:: Available data ::

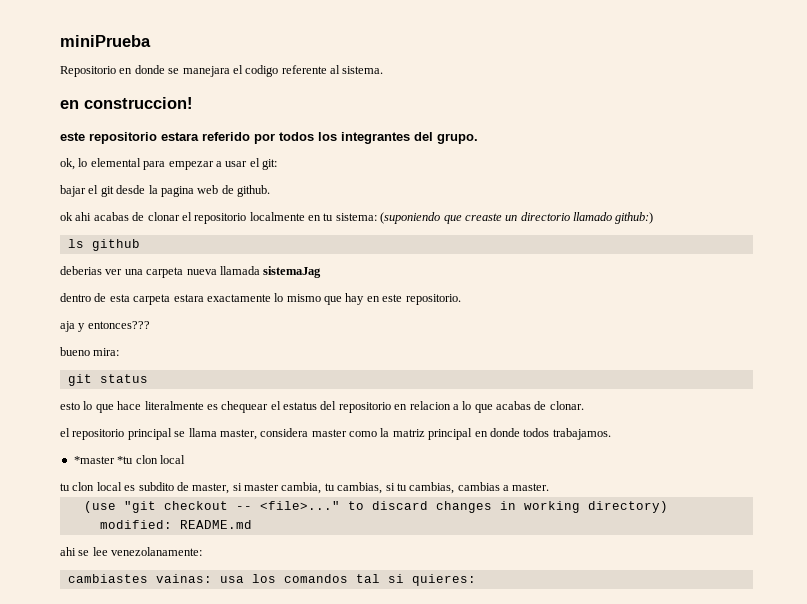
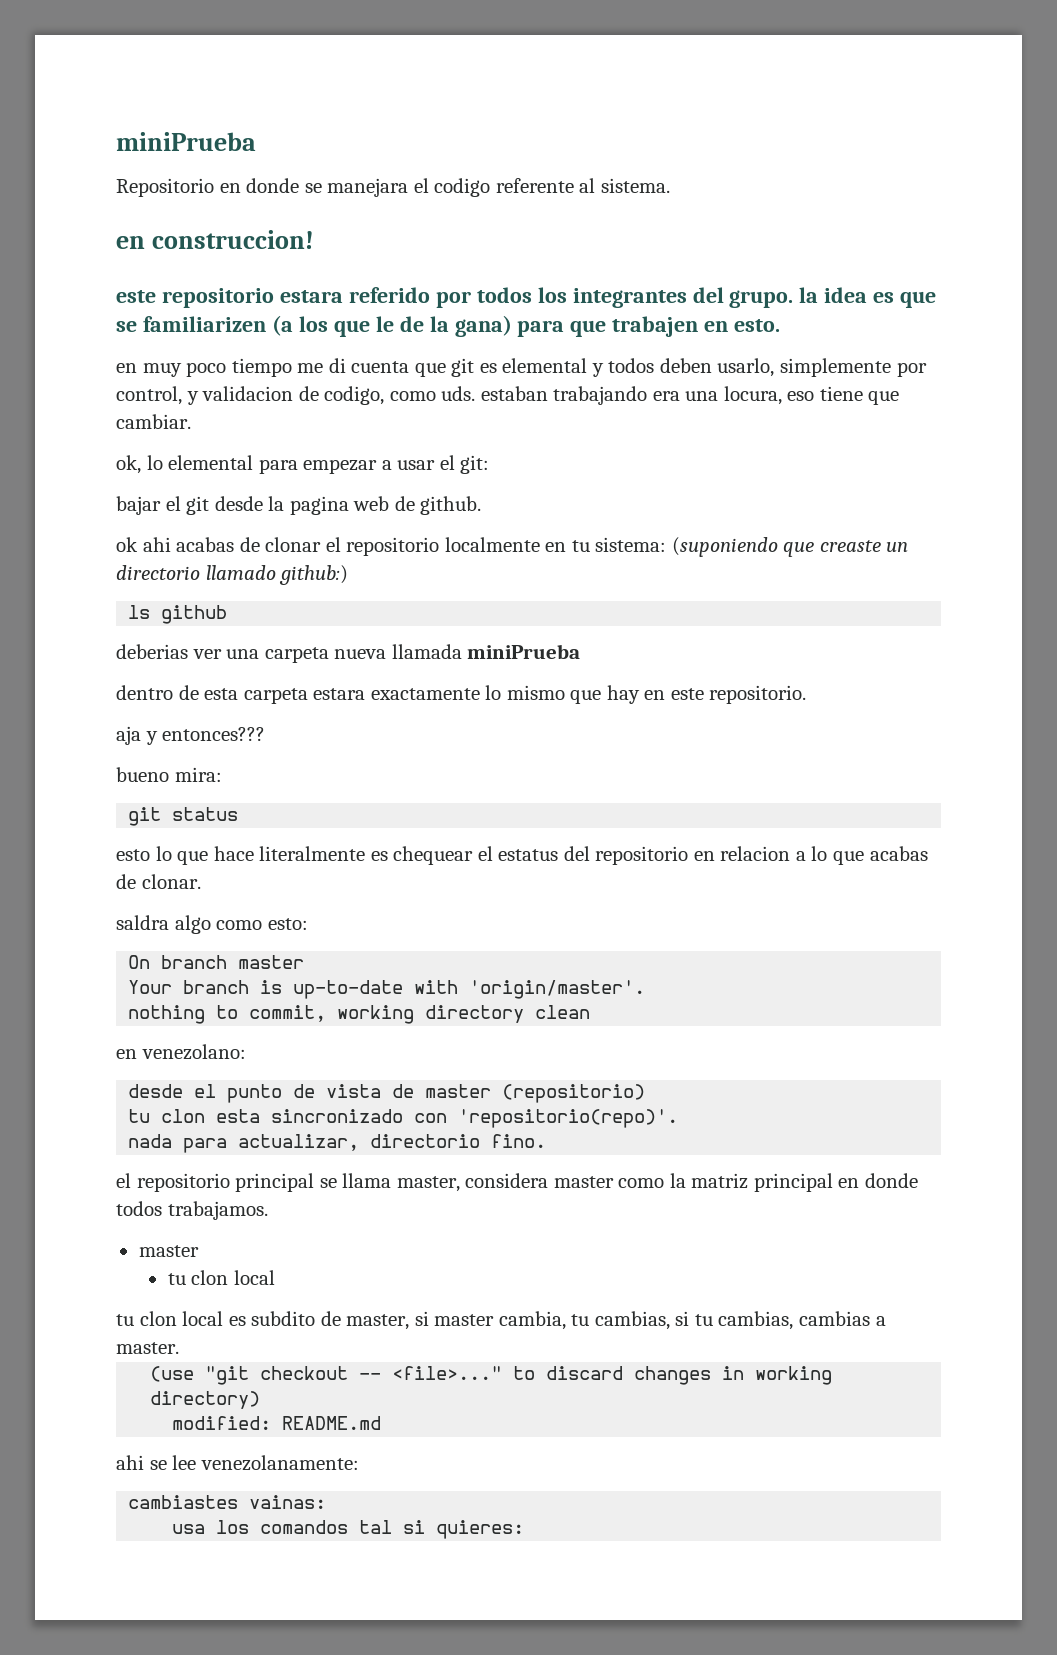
(478, 138) none -> [799,287,937,308] [116,315,781,337] [116,358,927,377] [116,386,900,405] [116,414,191,429] la idea es que se familiarizen (a los que le de la gana) para que trabajen en esto. // en muy poco tiempo me di cuenta que git es elemental y todos deben usarlo, simplemente por control, y validacion de codigo, como uds. estaban trabajando era una locura, eso tiene que cambiar.
[263,266,322,278] sistemaJag -> [467,644,581,659] miniPrueba
(584, 405) none -> [116,915,308,934] [128,955,305,969] [128,980,646,999] [128,1005,591,1024] [116,1044,246,1060] [128,1084,646,1103] [128,1109,679,1128] [128,1134,547,1153] // saldra algo como esto: // On branch master // Your branch is up-to-date with 'origin/master'. // nothing to commit, working directory clean // en venezolano: // desde el punto de vista de master (repositorio) // tu clon esta sincronizado con 'repositorio(repo)'. // nada para actualizar, directorio fino.
[73,456,134,464] *master *tu -> [138,1245,199,1257] [167,1273,186,1285] master // tu
(212, 578) none -> (327, 1502) //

:::

An exact copy of the lines from the one holding "[73,456,134,464] *master *tu" through the end of the data is the whole answer.

[73,456,134,464] *master *tu -> [138,1245,199,1257] [167,1273,186,1285] master // tu
(212, 578) none -> (327, 1502) //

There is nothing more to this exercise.